American football player (born 1999)

Henry Byrd (born July 1, 1999) is an American professional football guard for the Minnesota Vikings of the National Football League (NFL). He played college football for the Princeton Tigers, earning all-Ivy honors in 2019, 2021, and 2022. Byrd was signed by the Denver Broncos as an undrafted free agent in 2023.

== Early life ==
Byrd grew up in Nashville, Tennessee and attended The Ensworth School. He was a three-sport athlete competing in lacrosse, football and basketball. In basketball, he played together with James Wiseman. He also was a tap dancer and competed in Dance for Athletes 1 and Dance for Athletes 2.

==College==
Byrd played college football from 2018 to 2022 for the Princeton Tigers, earning All-Ivy League First Team honors in 2021 and 2022 and a Second-Team All-Ivy in 2019. In 2018, he received the Donold B. Lourie Award as the top offensive freshman.. In 2022, he was named to the FCS All-American Third Team .

==Professional career==

Pre-draft measurables
| Height | Weight | Arm length | Hand span | Wingspan | 40-yard dash | 10-yard split | 20-yard split | 20-yard shuttle | Three-cone drill | Vertical jump | Broad jump | Bench press |
| 6 ft 4+7⁄8 in (1.95 m) | 310 lb (141 kg) | 33+5⁄8 in (0.85 m) | 9+1⁄2 in (0.24 m) | 6 ft 10+1⁄8 in (2.09 m) | 5.21 s | 1.79 s | 2.90 s | 4.67 s | 7.80 s | 33 in (0.84 m) | 9 ft 7 in (2.92 m) | 32 reps |
All values from Pro Day

===Denver Broncos===
After going undrafted in the 2023 NFL draft, Byrd signed as an undrafted free agent with the Denver Broncos. He was released by the Broncos on August 29.

===Minnesota Vikings===
On August 31, 2023, Byrd was signed by the Minnesota Vikings to the team's practice squad, where he stayed until he was cut on November 4.

===San Francisco 49ers===
Byrd was signed to the practice squad by the San Francisco 49ers on November 7, 2023. He was released by San Francisco on November 28.

===Minnesota Vikings (second stint)===
On December 23, 2023, Byrd was signed back to the Minnesota Vikings' practice squad where he stayed for the remainder of the 2023 NFL season. On January 8, 2024, he signed a future contract with the Vikings.

Byrd was waived by the Vikings on August 27, 2024, and re-signed to the practice squad. He signed a reserve/future contract with Minnesota on January 16, 2025.

On August 26, 2025, Byrd was waived by the Vikings as part of final roster cuts. He was signed to the team's practice squad the next day. He was signed to active roster on a two-year deal on December 24.

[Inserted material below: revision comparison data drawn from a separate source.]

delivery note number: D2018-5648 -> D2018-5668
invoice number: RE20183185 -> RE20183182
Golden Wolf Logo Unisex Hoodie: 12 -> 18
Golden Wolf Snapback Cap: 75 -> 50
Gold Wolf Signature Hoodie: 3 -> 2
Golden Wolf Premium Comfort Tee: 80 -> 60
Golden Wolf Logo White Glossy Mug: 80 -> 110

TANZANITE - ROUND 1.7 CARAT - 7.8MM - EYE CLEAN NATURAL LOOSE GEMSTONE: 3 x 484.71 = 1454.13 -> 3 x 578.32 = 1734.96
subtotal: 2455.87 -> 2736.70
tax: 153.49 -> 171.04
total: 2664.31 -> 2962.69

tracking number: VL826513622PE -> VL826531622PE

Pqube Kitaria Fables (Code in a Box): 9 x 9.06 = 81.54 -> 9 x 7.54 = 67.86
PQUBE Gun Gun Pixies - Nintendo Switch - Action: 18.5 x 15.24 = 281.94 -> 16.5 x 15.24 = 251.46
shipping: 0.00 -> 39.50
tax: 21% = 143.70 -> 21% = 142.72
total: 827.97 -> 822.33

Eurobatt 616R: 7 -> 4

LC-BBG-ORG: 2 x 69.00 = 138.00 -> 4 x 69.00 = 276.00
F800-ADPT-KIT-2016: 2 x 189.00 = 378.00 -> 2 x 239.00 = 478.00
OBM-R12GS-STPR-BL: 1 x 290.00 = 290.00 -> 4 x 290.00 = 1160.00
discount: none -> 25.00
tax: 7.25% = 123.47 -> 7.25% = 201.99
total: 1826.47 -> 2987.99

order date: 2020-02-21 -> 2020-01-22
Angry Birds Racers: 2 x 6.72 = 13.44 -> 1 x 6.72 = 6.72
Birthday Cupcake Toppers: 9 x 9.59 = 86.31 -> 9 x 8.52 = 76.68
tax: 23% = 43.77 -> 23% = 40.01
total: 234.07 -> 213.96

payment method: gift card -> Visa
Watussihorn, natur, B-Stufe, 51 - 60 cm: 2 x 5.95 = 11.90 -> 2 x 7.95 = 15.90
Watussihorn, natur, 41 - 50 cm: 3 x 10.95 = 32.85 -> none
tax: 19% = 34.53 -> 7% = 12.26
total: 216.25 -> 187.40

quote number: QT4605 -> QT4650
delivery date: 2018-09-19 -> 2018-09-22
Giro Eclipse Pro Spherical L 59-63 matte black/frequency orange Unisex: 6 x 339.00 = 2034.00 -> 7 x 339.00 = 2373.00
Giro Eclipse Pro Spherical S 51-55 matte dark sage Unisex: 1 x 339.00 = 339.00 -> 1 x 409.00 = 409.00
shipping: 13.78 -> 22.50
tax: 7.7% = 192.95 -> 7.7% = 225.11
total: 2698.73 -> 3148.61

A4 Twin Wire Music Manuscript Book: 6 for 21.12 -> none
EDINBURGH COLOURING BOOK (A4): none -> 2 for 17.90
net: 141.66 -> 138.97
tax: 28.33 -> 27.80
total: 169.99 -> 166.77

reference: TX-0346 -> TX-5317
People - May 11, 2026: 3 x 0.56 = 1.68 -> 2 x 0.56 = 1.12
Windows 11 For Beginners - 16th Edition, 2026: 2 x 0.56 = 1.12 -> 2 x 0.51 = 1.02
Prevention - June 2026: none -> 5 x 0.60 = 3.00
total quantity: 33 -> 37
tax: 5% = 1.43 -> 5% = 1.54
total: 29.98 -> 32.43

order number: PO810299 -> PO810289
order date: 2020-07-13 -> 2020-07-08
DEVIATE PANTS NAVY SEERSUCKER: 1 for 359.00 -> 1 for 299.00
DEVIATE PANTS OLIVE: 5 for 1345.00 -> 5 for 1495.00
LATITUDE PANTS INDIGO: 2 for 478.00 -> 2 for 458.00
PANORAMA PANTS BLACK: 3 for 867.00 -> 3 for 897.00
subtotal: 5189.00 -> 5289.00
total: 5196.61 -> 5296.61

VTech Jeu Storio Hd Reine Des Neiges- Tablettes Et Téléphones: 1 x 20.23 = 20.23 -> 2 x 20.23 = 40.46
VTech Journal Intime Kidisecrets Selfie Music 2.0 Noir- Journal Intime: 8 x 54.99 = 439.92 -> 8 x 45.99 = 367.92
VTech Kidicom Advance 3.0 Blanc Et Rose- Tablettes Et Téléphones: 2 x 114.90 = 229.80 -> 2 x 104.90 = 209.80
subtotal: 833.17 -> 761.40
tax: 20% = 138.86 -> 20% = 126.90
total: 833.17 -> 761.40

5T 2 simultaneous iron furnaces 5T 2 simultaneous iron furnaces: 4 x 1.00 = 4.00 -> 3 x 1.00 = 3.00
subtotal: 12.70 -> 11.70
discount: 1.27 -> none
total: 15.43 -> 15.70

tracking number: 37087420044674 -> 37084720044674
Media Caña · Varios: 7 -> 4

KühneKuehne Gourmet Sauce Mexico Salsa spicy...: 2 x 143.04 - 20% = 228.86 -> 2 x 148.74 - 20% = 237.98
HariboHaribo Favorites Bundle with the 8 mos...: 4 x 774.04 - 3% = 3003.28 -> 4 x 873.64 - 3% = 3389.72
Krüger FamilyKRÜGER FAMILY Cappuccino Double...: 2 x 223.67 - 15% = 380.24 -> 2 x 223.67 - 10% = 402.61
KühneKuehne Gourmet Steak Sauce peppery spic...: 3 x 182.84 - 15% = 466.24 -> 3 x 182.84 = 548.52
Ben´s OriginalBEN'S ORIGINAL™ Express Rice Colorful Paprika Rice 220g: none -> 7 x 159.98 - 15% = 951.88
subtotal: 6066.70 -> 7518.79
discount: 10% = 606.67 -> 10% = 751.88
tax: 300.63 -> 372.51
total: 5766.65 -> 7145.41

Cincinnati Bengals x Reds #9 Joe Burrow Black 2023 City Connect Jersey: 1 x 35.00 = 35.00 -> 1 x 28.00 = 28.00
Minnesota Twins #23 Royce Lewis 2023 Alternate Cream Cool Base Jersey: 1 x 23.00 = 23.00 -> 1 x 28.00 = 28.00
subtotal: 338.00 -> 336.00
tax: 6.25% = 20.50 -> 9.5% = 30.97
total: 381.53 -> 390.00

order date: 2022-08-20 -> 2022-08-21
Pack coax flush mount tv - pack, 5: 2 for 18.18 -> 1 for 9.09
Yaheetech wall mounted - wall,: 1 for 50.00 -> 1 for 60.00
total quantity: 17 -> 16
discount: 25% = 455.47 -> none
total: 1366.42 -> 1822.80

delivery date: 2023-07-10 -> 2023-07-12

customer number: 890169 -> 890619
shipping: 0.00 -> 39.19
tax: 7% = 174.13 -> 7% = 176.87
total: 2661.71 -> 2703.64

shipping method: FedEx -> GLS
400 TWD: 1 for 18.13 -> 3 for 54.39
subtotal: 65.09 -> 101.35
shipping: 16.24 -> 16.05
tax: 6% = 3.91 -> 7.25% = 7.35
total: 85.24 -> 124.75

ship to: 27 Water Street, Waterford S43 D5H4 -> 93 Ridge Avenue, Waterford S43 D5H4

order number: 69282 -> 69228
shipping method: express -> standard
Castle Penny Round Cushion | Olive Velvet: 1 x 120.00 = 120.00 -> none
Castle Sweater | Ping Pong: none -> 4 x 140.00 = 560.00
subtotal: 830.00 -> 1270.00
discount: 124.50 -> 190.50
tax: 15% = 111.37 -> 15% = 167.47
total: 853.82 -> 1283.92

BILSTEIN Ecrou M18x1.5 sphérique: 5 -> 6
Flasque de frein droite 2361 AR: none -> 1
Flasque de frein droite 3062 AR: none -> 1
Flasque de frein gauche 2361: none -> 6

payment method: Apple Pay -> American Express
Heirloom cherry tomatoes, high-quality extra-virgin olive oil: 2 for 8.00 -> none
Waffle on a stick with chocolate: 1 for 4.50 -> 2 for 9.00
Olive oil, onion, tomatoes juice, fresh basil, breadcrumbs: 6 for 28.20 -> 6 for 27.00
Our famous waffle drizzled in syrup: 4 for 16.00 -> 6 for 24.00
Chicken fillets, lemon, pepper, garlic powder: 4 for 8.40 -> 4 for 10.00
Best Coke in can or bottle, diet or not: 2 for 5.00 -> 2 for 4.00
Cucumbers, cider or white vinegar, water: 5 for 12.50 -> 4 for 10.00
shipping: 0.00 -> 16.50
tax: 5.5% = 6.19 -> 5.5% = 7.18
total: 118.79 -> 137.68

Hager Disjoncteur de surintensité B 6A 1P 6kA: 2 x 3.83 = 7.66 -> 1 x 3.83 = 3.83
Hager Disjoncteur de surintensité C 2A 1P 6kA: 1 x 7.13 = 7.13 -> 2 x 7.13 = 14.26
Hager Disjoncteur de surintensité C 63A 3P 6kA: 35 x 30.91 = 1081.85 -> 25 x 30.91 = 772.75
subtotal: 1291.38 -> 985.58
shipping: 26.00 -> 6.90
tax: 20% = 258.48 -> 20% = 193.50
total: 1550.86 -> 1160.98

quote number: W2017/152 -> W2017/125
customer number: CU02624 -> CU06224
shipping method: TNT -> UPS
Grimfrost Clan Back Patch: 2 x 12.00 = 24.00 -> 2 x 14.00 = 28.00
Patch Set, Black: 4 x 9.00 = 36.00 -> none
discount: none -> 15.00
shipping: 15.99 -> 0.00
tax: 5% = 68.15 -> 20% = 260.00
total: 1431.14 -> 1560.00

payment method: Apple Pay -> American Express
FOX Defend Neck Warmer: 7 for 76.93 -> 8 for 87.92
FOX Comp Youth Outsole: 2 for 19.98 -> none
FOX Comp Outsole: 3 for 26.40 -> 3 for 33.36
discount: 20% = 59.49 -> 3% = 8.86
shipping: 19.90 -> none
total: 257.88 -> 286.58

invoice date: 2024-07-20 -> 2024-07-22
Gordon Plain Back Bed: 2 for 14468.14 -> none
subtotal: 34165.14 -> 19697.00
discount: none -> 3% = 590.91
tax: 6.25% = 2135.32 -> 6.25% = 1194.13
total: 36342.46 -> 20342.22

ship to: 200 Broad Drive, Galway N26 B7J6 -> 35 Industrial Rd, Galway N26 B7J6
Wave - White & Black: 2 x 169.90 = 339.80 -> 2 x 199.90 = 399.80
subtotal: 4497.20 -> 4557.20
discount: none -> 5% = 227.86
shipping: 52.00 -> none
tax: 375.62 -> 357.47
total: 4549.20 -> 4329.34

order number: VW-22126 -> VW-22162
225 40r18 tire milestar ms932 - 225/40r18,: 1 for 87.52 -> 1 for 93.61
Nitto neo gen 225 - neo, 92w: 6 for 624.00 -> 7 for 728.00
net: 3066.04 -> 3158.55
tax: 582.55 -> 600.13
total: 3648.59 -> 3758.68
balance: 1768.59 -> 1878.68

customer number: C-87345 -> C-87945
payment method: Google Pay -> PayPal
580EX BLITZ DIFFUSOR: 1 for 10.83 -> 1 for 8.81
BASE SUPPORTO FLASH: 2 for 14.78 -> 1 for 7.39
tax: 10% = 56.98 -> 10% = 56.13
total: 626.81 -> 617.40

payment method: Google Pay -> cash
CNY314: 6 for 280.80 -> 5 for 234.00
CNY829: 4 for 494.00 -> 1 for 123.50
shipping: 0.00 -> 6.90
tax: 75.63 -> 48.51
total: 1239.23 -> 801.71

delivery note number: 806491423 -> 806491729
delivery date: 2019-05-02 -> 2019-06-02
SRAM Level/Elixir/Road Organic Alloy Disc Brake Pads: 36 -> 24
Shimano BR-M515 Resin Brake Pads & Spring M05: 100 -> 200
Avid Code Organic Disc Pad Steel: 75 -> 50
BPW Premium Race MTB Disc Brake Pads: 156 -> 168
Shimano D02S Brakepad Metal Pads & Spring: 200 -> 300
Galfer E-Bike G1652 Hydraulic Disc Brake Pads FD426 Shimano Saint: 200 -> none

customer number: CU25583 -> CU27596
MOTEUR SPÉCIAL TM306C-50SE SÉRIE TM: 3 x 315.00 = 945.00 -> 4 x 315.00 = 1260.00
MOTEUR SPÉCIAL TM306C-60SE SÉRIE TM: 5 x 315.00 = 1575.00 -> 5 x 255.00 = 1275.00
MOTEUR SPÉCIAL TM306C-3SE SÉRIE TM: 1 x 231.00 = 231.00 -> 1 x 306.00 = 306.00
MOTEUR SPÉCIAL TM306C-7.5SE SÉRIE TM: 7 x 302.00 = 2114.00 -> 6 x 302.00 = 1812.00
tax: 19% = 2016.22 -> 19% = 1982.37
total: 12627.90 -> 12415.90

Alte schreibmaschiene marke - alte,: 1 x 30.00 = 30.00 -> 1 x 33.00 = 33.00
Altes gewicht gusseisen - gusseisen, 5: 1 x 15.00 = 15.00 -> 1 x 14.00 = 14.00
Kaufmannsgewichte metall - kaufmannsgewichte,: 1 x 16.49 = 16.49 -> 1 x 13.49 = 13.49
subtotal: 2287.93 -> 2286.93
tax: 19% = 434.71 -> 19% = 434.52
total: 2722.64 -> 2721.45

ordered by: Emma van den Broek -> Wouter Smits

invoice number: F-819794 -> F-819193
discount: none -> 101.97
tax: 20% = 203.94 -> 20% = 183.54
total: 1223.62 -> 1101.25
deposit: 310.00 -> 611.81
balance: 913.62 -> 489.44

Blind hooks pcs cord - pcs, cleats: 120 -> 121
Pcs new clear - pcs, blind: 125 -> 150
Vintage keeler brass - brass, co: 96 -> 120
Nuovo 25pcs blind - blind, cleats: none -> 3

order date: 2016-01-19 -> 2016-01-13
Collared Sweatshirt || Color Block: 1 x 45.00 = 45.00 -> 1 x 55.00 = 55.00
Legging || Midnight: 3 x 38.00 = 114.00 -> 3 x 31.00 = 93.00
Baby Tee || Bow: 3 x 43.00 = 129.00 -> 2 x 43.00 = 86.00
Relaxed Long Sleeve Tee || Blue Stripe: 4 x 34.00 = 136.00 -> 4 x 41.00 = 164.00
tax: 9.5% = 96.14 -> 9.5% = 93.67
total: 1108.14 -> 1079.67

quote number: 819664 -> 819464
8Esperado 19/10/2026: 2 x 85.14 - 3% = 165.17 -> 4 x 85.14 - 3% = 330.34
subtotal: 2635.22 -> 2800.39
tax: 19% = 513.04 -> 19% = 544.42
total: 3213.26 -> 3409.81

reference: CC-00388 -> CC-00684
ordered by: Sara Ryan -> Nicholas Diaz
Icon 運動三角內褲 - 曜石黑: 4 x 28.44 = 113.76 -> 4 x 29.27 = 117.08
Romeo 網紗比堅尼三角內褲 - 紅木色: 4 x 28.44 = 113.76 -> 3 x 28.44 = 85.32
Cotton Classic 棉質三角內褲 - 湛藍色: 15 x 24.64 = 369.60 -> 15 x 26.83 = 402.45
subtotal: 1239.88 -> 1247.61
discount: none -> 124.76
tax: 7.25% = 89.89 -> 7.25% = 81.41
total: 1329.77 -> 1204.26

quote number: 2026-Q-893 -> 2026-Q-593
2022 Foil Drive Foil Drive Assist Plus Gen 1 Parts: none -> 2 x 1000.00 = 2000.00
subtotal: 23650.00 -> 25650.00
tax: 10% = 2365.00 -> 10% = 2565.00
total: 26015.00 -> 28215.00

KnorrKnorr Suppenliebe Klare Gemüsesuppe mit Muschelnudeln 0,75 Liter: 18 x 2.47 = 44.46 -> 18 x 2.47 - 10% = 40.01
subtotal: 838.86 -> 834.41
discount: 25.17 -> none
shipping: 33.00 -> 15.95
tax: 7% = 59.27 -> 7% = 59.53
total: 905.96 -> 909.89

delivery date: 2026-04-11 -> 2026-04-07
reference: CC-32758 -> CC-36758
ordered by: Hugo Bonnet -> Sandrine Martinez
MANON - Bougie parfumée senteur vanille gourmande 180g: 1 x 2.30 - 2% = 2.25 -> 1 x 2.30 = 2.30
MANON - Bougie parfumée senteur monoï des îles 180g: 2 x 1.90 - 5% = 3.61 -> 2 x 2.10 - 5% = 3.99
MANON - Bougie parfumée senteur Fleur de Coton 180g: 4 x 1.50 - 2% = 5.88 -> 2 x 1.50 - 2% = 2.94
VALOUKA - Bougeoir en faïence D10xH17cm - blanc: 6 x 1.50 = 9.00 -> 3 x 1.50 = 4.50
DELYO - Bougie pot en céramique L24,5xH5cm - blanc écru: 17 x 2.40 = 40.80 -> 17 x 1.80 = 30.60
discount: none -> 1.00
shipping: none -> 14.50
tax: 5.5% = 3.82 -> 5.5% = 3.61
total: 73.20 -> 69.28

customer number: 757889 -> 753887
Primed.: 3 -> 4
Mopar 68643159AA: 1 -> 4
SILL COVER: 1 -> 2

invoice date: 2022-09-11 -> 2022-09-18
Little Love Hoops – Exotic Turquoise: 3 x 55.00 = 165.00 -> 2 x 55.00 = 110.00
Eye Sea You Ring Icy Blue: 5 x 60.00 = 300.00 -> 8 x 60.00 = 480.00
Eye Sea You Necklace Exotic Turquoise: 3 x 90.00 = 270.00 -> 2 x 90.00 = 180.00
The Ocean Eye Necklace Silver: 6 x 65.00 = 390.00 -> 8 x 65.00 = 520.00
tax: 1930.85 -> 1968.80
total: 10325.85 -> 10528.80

On August 30, 2026, he was waived by the Vikings once again as part of the final roster cuts. He was signed to the Vikings practice squad the next day.

==Family==
Henry’s father, William “Big Will” Byrd, played college football for Vanderbilt. He left the program to work as the tour manager for Bruce Springsteen. He went on to have a career in show business, including playing a role in Sweet Dreams, the 1985 film about Patsy Cline, after auditioning as a prank on a casting agent. Will also had a close relationship with Dolly Parton from serving on her management team for many years. In his retirement, he played an active role as a PA announcer at Henry’s high school games, through which he became known for playing show tunes over the loud speaker during timeouts.